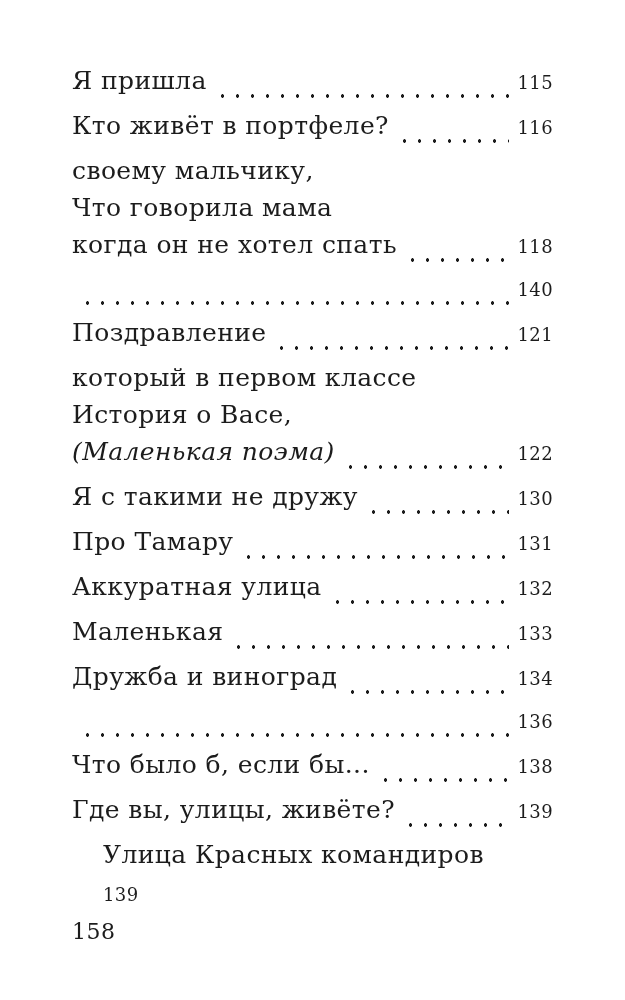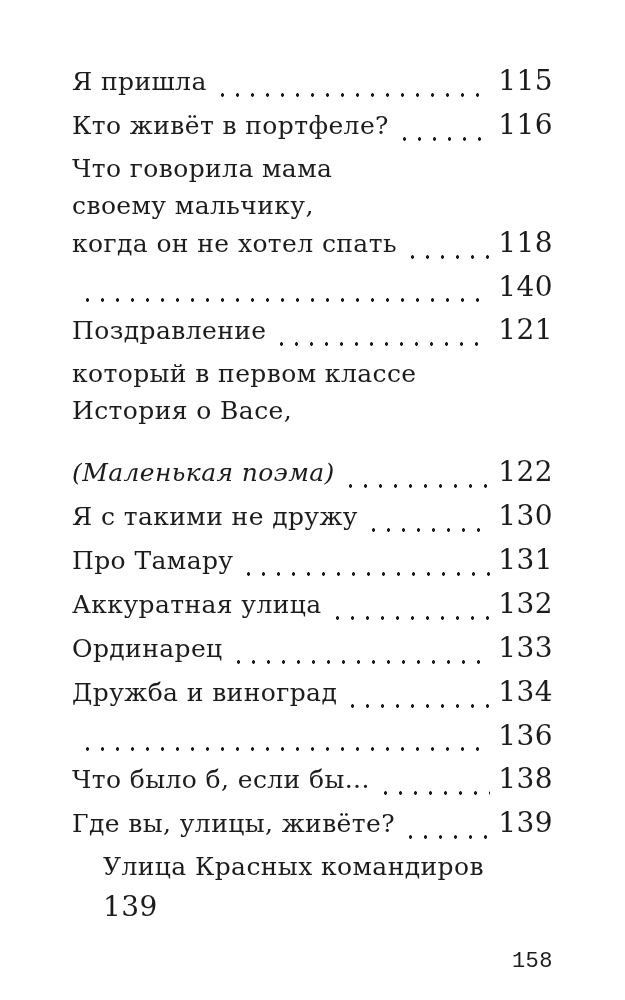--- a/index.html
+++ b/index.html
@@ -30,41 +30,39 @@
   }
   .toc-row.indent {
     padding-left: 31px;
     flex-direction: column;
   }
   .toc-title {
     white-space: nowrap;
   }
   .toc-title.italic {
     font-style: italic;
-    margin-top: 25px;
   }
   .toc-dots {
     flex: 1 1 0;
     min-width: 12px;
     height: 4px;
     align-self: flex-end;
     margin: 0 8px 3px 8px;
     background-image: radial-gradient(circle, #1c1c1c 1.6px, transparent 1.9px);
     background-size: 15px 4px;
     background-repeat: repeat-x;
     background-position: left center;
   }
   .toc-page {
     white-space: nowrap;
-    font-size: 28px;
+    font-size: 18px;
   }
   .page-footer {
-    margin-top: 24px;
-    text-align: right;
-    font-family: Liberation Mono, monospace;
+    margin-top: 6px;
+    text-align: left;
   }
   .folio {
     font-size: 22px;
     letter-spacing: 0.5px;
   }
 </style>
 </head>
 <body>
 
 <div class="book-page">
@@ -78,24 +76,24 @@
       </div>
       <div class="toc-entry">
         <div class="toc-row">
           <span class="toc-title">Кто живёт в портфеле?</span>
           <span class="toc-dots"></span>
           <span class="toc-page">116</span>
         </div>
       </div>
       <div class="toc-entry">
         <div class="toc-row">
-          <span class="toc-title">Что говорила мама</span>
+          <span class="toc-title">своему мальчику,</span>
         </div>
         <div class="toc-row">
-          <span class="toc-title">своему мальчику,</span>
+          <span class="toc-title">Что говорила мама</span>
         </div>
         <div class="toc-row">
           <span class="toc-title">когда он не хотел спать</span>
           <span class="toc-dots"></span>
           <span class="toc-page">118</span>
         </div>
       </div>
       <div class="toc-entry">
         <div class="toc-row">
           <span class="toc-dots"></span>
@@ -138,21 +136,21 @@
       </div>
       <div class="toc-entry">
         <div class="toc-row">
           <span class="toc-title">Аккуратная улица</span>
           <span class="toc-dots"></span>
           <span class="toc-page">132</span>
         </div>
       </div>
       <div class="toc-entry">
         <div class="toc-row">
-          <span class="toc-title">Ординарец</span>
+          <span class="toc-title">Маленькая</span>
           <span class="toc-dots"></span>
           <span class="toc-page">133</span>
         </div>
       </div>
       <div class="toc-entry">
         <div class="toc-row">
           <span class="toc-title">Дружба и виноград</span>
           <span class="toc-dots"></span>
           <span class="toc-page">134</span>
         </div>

EXERCISE >> Using the records above, report each line that contains the word "своему" by copying it.

OUTPUT >>
+          <span class="toc-title">своему мальчику,</span>
-          <span class="toc-title">своему мальчику,</span>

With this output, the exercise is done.